Hak Kekayaan Intelektual saat ini sangat berperan penting di dunia dan ternyata perdagangan barang palsu sudah sangat menjalar kemana-mana. Salah satu produk barang yang palsu yang diperjual secara bebas khususnya sparepart bisa menyebabkan terjadinya kecelakaan seperti kampas rem dan olie. Negara Indonesia merupakan salah satu negara yang menjadi target masuknya barang palsu.
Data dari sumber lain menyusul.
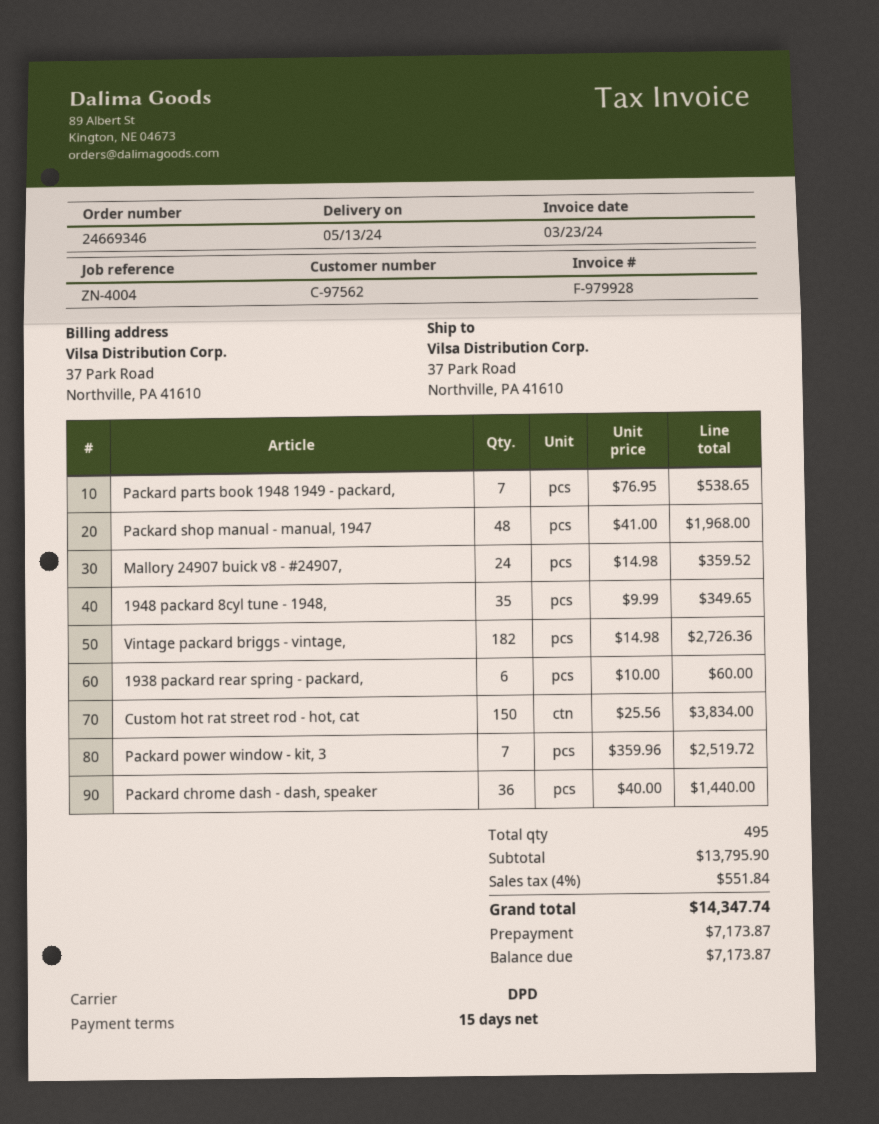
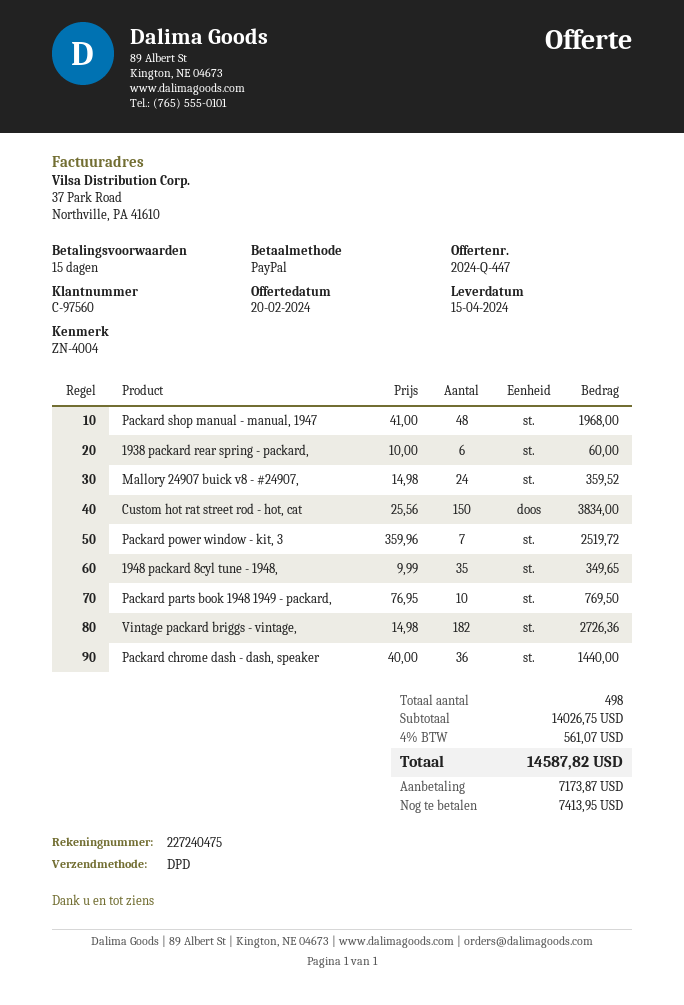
delivery date: 2024-05-13 -> 2024-04-15
customer number: C-97562 -> C-97560
Packard parts book 1948 1949 - packard,: 7 x 76.95 = 538.65 -> 10 x 76.95 = 769.50
total quantity: 495 -> 498
subtotal: 13795.90 -> 14026.75
tax: 4% = 551.84 -> 4% = 561.07
total: 14347.74 -> 14587.82
balance: 7173.87 -> 7413.95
Saat ini barang palsu dan asli yang beredar sangat sulit untuk dibedakan sehingga dapat mengelabui masyarakat sebagai konsumen.

Dalam hal ini, Direktorat Jenderal Hak Kekayaan Intelektual bekerjasama dengan The Japan External Trade Organization (JETRO) mengadakan Seminar Hak Kekayaan Intelektual yang diselenggarakan di Hotel Royal Kuningan Jakarta pada hari senin (2/12) yang dibuka langsung oleh Direktur Jenderal HKI, Ahmad M.Ramli yang dihadiri 150 orang diantaranya perwakilan dari JETRO, perwakilan aparat penegak hukum dan perwakilan perusahaan jepang yang ada di Indonesia. “kalau ada pemalsuan produk elektronik dan produk sparepart di Indonesia masyarakat kami adalah korban, oleh karena itu tindakan-tidakan yang kami lakukan adalah tindakan represif berupa penyitaan dan menangkap orang-orang yang melakukan tindakan pemalsuan serta pengetahuan mengenai HKI bagi aparat penegak hukum untuk membedakan barang asli dan palsu sangatlah penting dan perlu ditingkatkan”, tutur Direktur Jenderal HKI, Ahmad M.Ramli.

Dengan hadirnya perwakilan perusahaan Jepang di Indonesia sangat berperan penting dalam memberikan pemahaman mengenai HKI kepada aparat penegak hukum agar mereka bisa melakukan penindakan secara optimal untuk mengurangi pemalsuan barang palsu yang beredar di Indonesia. Untuk elektronik sangatlah jarang masyarakat menggunakan barang palsu kebanyakan yang membeli barang asli seperti AC dan lain-lain. Perma terbaru dari Mahkamah Agung mengenai Injuction dan penetapan sementara terkait dengan Pemalsuan Barang Asli dan Palsu sangatlah penting.

Kedepannya kami berharap dan mengusulkan kepada JETRO tidak hanya mengadakan Seminar mengenai penegakan hukumHKI tapi lebih menekankan bagaimana konsumen di dunia bisa memahami mengenai IP Culture/ budaya HKI dan cerdas HKI serta mengadakan kegiatan sosialisasi kepada masyarakat mengenai barang asli dan palsu dengan diadakan ditempat keramaian seperti pusat perbelanjaan / Mall.